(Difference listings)
--- --- ---
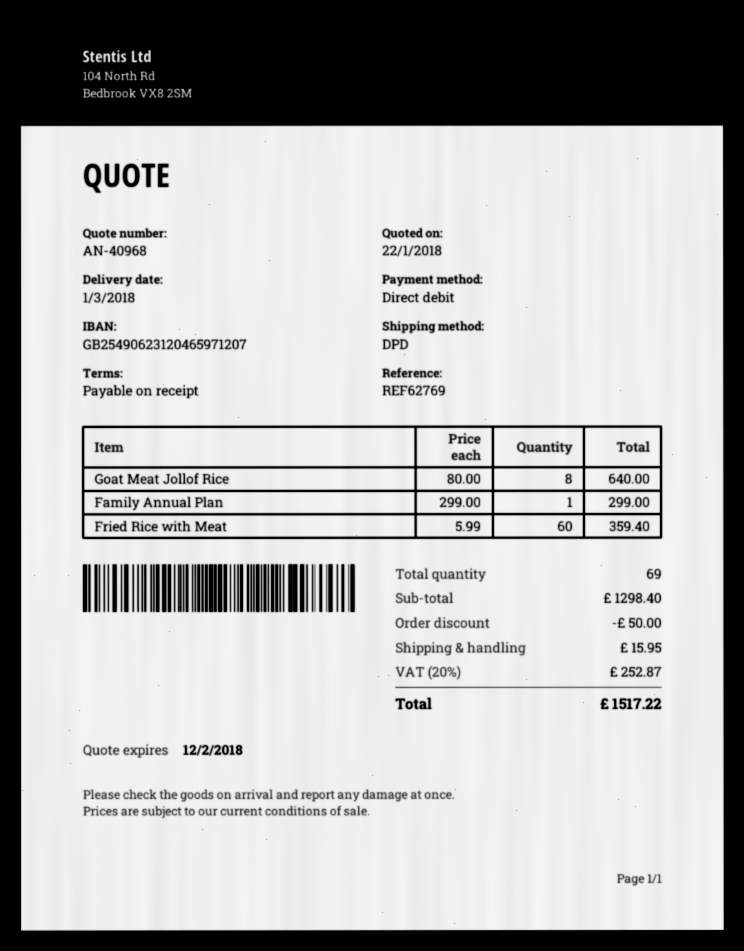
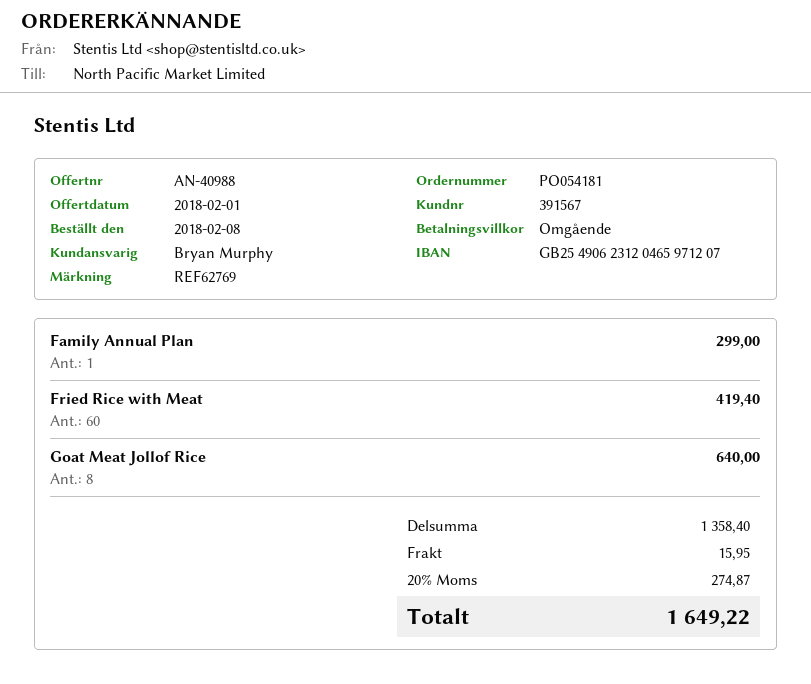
quote number: AN-40968 -> AN-40988
quote date: 2018-01-22 -> 2018-02-01
Fried Rice with Meat: 60 for 359.40 -> 60 for 419.40
subtotal: 1298.40 -> 1358.40
discount: 50.00 -> none
tax: 20% = 252.87 -> 20% = 274.87
total: 1517.22 -> 1649.22

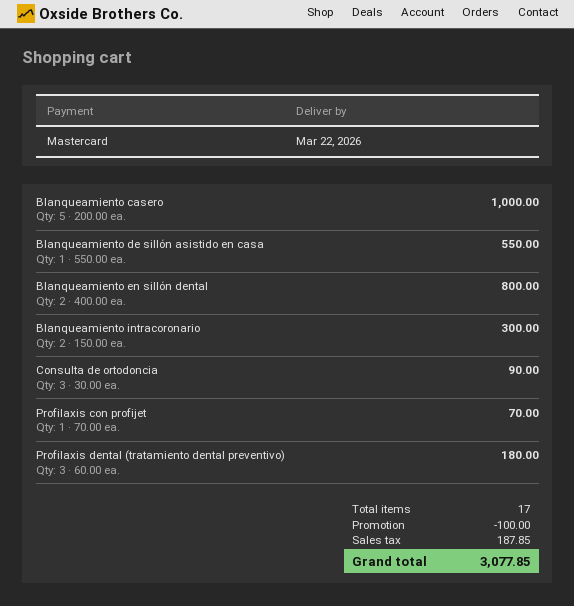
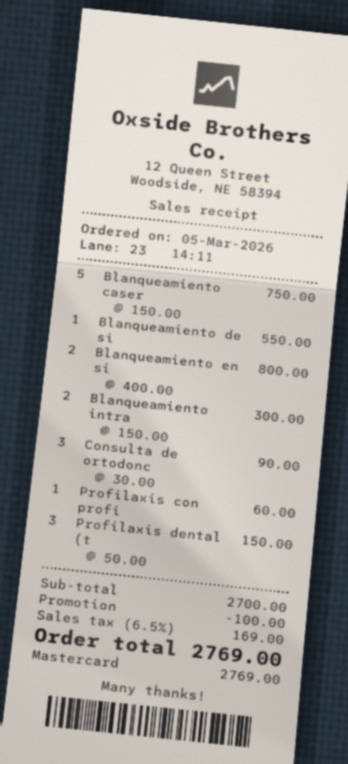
Blanqueamiento casero: 5 x 200.00 = 1000.00 -> 5 x 150.00 = 750.00
Profilaxis con profijet: 1 x 70.00 = 70.00 -> 1 x 60.00 = 60.00
Profilaxis dental (tratamiento dental preventivo): 3 x 60.00 = 180.00 -> 3 x 50.00 = 150.00
tax: 187.85 -> 169.00
total: 3077.85 -> 2769.00

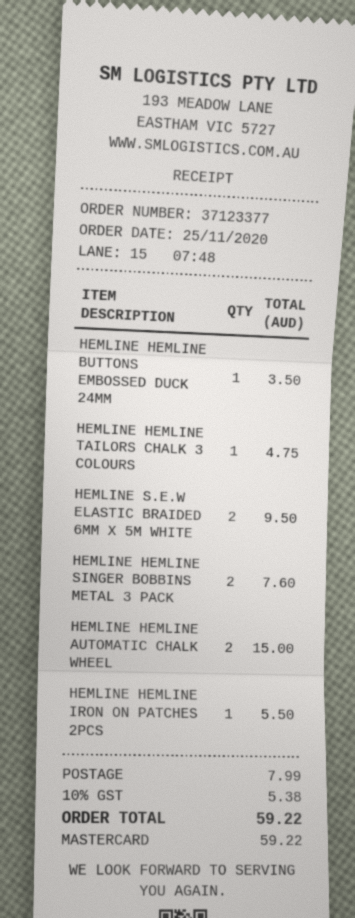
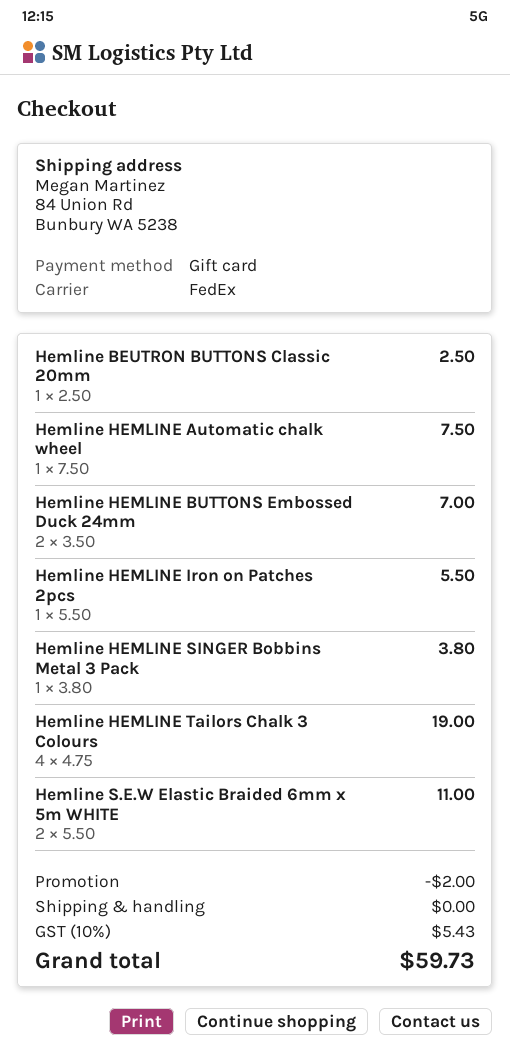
payment method: Mastercard -> gift card
HEMLINE HEMLINE BUTTONS EMBOSSED DUCK 24MM: 1 for 3.50 -> 2 for 7.00
HEMLINE HEMLINE TAILORS CHALK 3 COLOURS: 1 for 4.75 -> 4 for 19.00
HEMLINE S.E.W ELASTIC BRAIDED 6MM X 5M WHITE: 2 for 9.50 -> 2 for 11.00
HEMLINE HEMLINE SINGER BOBBINS METAL 3 PACK: 2 for 7.60 -> 1 for 3.80
HEMLINE HEMLINE AUTOMATIC CHALK WHEEL: 2 for 15.00 -> 1 for 7.50
Hemline BEUTRON BUTTONS Classic 20mm: none -> 1 for 2.50
discount: none -> 2.00
shipping: 7.99 -> 0.00
tax: 10% = 5.38 -> 10% = 5.43
total: 59.22 -> 59.73

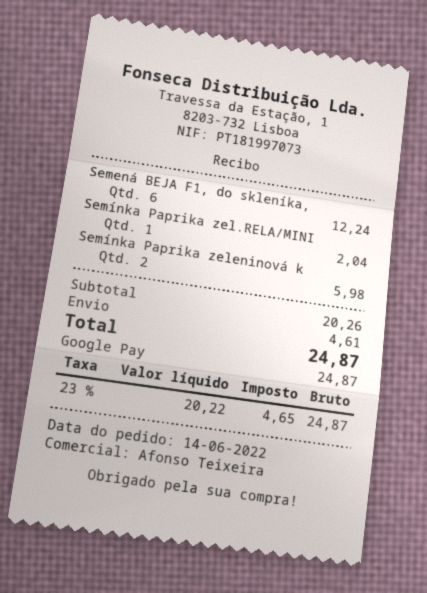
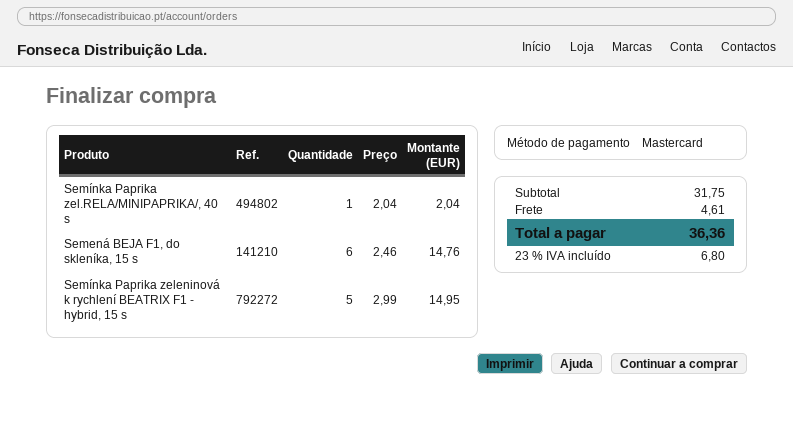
payment method: Google Pay -> Mastercard
Semená BEJA F1, do skleníka,: 6 for 12.24 -> 6 for 14.76
Semínka Paprika zeleninová k: 2 for 5.98 -> 5 for 14.95
subtotal: 20.26 -> 31.75
tax: 23% = 4.65 -> 23% = 6.80
total: 24.87 -> 36.36

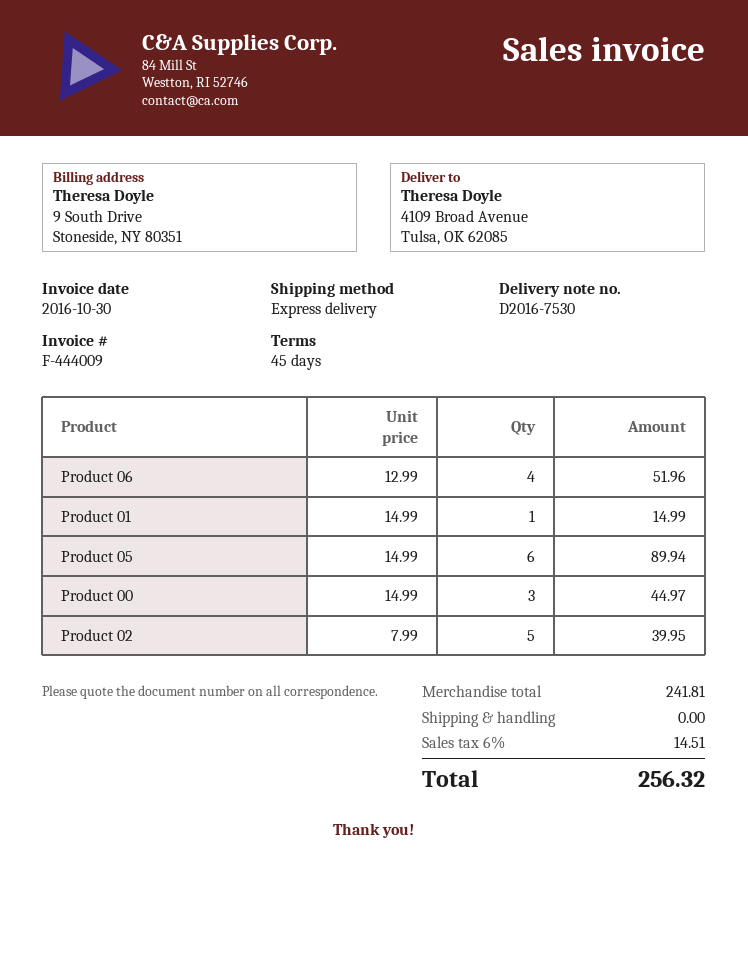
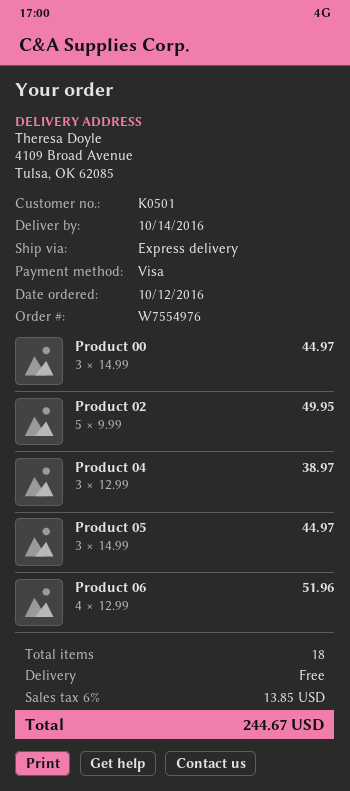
Product 01: 1 x 14.99 = 14.99 -> none
Product 05: 6 x 14.99 = 89.94 -> 3 x 14.99 = 44.97
Product 02: 5 x 7.99 = 39.95 -> 5 x 9.99 = 49.95
Product 04: none -> 3 x 12.99 = 38.97
tax: 6% = 14.51 -> 6% = 13.85
total: 256.32 -> 244.67

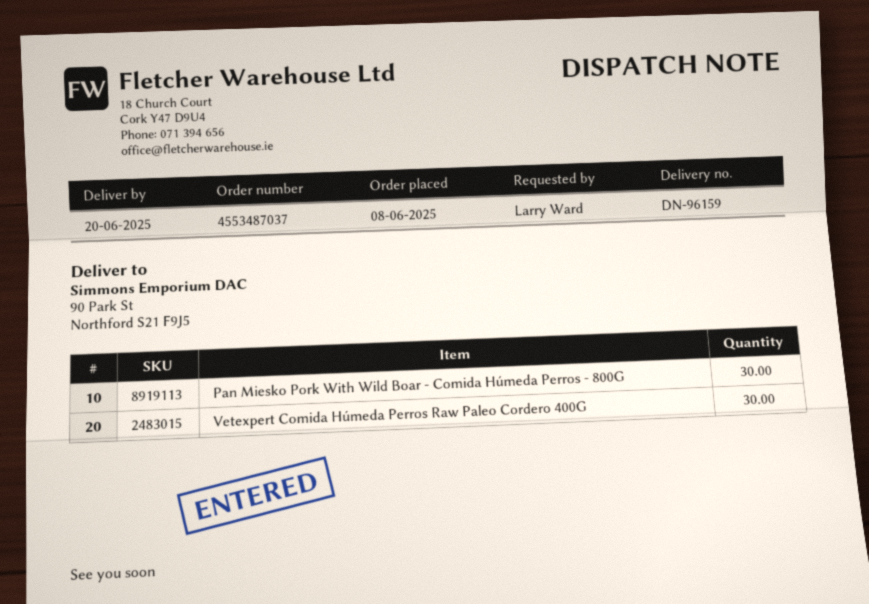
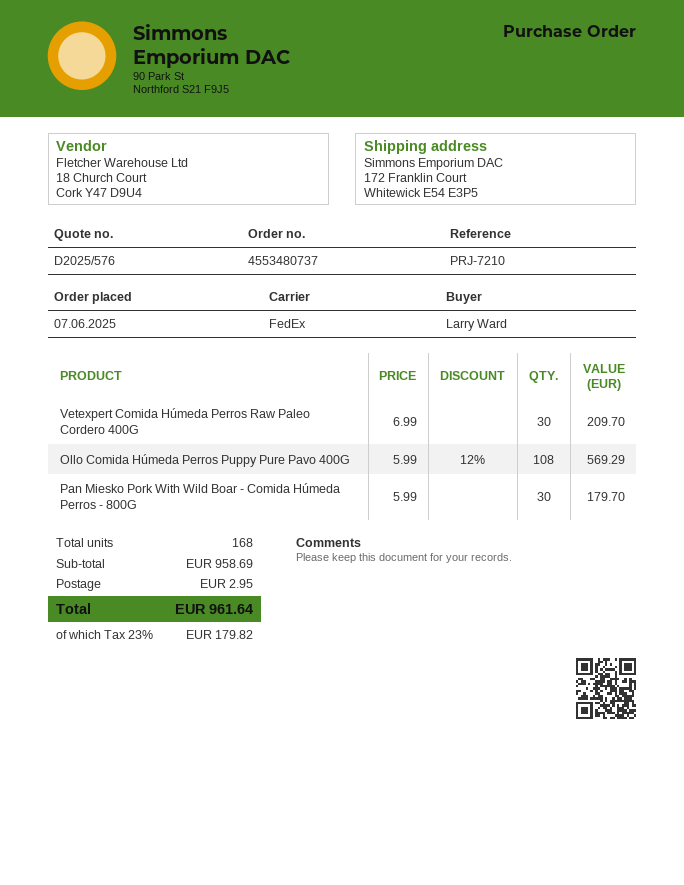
order number: 4553487037 -> 4553480737
order date: 2025-06-08 -> 2025-06-07
ship to: 90 Park St, Northford S21 F9J5 -> 172 Franklin Court, Whitewick E54 E3P5
Ollo Comida Húmeda Perros Puppy Pure Pavo 400G: none -> 108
--- --- ---
What you have to do: The copy should hold exactly the lines above from the one with "tax: 187.85 -> 169.00" through the one with "ship to: 90", both ends counted, and no pictures at all.

Result for this task:
tax: 187.85 -> 169.00
total: 3077.85 -> 2769.00

payment method: Mastercard -> gift card
HEMLINE HEMLINE BUTTONS EMBOSSED DUCK 24MM: 1 for 3.50 -> 2 for 7.00
HEMLINE HEMLINE TAILORS CHALK 3 COLOURS: 1 for 4.75 -> 4 for 19.00
HEMLINE S.E.W ELASTIC BRAIDED 6MM X 5M WHITE: 2 for 9.50 -> 2 for 11.00
HEMLINE HEMLINE SINGER BOBBINS METAL 3 PACK: 2 for 7.60 -> 1 for 3.80
HEMLINE HEMLINE AUTOMATIC CHALK WHEEL: 2 for 15.00 -> 1 for 7.50
Hemline BEUTRON BUTTONS Classic 20mm: none -> 1 for 2.50
discount: none -> 2.00
shipping: 7.99 -> 0.00
tax: 10% = 5.38 -> 10% = 5.43
total: 59.22 -> 59.73

payment method: Google Pay -> Mastercard
Semená BEJA F1, do skleníka,: 6 for 12.24 -> 6 for 14.76
Semínka Paprika zeleninová k: 2 for 5.98 -> 5 for 14.95
subtotal: 20.26 -> 31.75
tax: 23% = 4.65 -> 23% = 6.80
total: 24.87 -> 36.36

Product 01: 1 x 14.99 = 14.99 -> none
Product 05: 6 x 14.99 = 89.94 -> 3 x 14.99 = 44.97
Product 02: 5 x 7.99 = 39.95 -> 5 x 9.99 = 49.95
Product 04: none -> 3 x 12.99 = 38.97
tax: 6% = 14.51 -> 6% = 13.85
total: 256.32 -> 244.67

order number: 4553487037 -> 4553480737
order date: 2025-06-08 -> 2025-06-07
ship to: 90 Park St, Northford S21 F9J5 -> 172 Franklin Court, Whitewick E54 E3P5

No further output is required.